OSPF Summary- Address (LONG) I think valuable

From: James D. Holley, Jr. (jholley@xxxxxxxxxxx)
Date: Fri Feb 18 2000 - 21:46:42 GMT-3

• Next message: Jason T. Rohm: "RE: Factory Test Mode?"
• Previous message: Manuel Berrocal: "Re: ATM PVC Question"
• Messages sorted by: [ date ] [ thread ] [ subject ] [ author ] [ attachment ]

   
   I found something interesting about the command "summary address
   x.x.x.x 255.255.255.0" when trying to redistribute VLSM subnet into
   FLSM. See diagram:
   
   [R1]S0-------------S0[R2]S1-------------S0[R3]S1------------
   RIP[-----------------] [OSPF AREA 0] [OSPF AREA 1]
   
   R1 is running RIP S0- 172.16.1.x/24
   R2 is running RIP S0- 172.16.1.x/24 and S1- OSPF 172.16.2.4/30 Area 0
   Mutually Redistributing OSPF and RIP at R2
   R3 is running OSPF . S0- 172.16.2.4/30 and S1 172.16.3.0/24
   
   R1
   !
   S0
   ip add 172.16.1.1 255.255.255.0
   !
   router rip
   net 172.16.0.0
   
   R2
   !
   S0
   ip add 172.16.1.2 255.255.255.0
   !
   S1
   ip add 172.16.2.5 255.255.255.252
   !
   router rip
   net 172.16.0.0
   redist ospf 1 met 3
   pass s1
   distribute-list 1 out ospf 1
   !
   router ospf 1
   net 172.16.2.4 0.0.0.3 area 0
   net 172.16.3.0 0.0.0.255 area 1
   summary-address 172.16.2.0 255.255.255.0
   redistr rip sub met 1000
   distr list 2 rip out
   
   access-list 1 perm 172.16.2.0
   access-list 1 perm 172.16.3.0
   !
   access-list 2 permit 172.16.1.0
   
   The above config, if typed in correctly from memory (not a machine
   example), will summarize the VLSM 172.16.2.4/30 into a /24 for RIP to
   receive, but the "distribute-list 1 out ospf 1" will block the net
   from being advertised.
   
   CASE:
   Before the distribute list is applied, when the summary-address
   command is issued a type-5 LSA is generated in the OSPF Database on
   the ASBR (R2).

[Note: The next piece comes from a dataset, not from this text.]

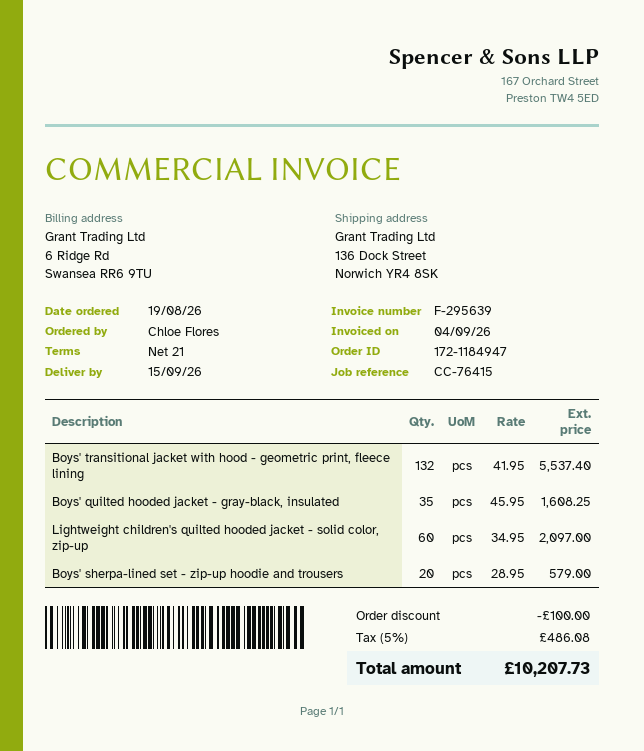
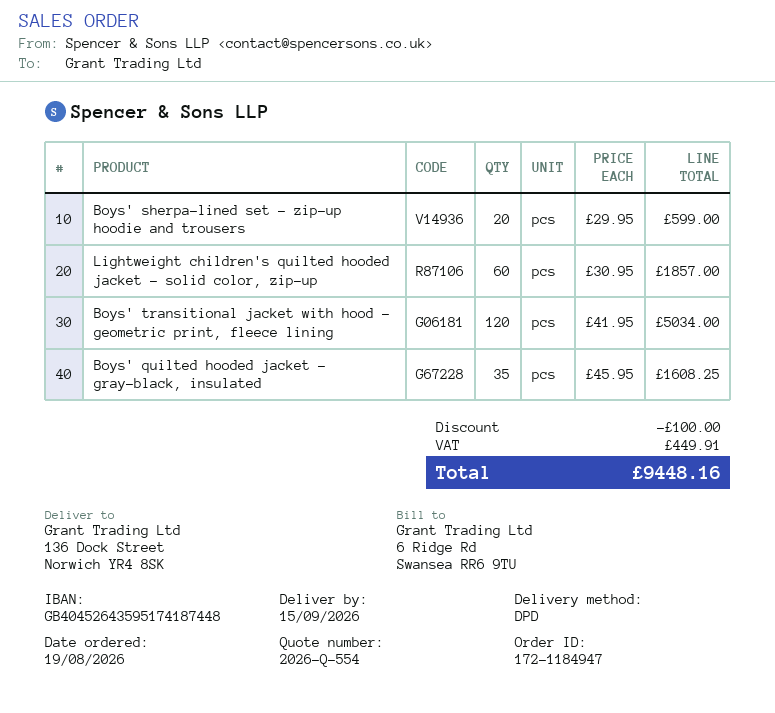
Boys' transitional jacket with hood - geometric print, fleece lining: 132 x 41.95 = 5537.40 -> 120 x 41.95 = 5034.00
Lightweight children's quilted hooded jacket - solid color, zip-up: 60 x 34.95 = 2097.00 -> 60 x 30.95 = 1857.00
Boys' sherpa-lined set - zip-up hoodie and trousers: 20 x 28.95 = 579.00 -> 20 x 29.95 = 599.00
tax: 486.08 -> 449.91
total: 10207.73 -> 9448.16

You can see it by typing in "sh ip ospf data".
   Redistribution works perfectly.
   
   Now, if you apply the distribute-list 1, above and "debug ip ospf LSA"
   you can see that the LSA is becoming MAXAGED, and flushed. The
   distribute list, access-list 1, above is blocking the 172.16.2.4 net
   when the redistribution is done- (it doesn't match criteria). If
   you alter the access-list to explicitly let it in, or deny some routes
   and permit any, it will work. The following is an example of explicit
   access-list:
   Access-list 1 perm 172.16.2.0 0.0.1.255
   
   This may be why sometimes the command works and sometimes it seems it
   doesn't.
   (If you got this far, thank you. ) Thoughts?
   
   Special Thanks to Colby, Ed, and Scott at BroadWing's CCIE Practice
   Lab in Reston, VA (Look for my review of their LAB next week.)
   James D. Holley, Jr.
   Sprint ENS

• Next message: Jason T. Rohm: "RE: Factory Test Mode?"
• Previous message: Manuel Berrocal: "Re: ATM PVC Question"
• Messages sorted by: [ date ] [ thread ] [ subject ] [ author ] [ attachment ]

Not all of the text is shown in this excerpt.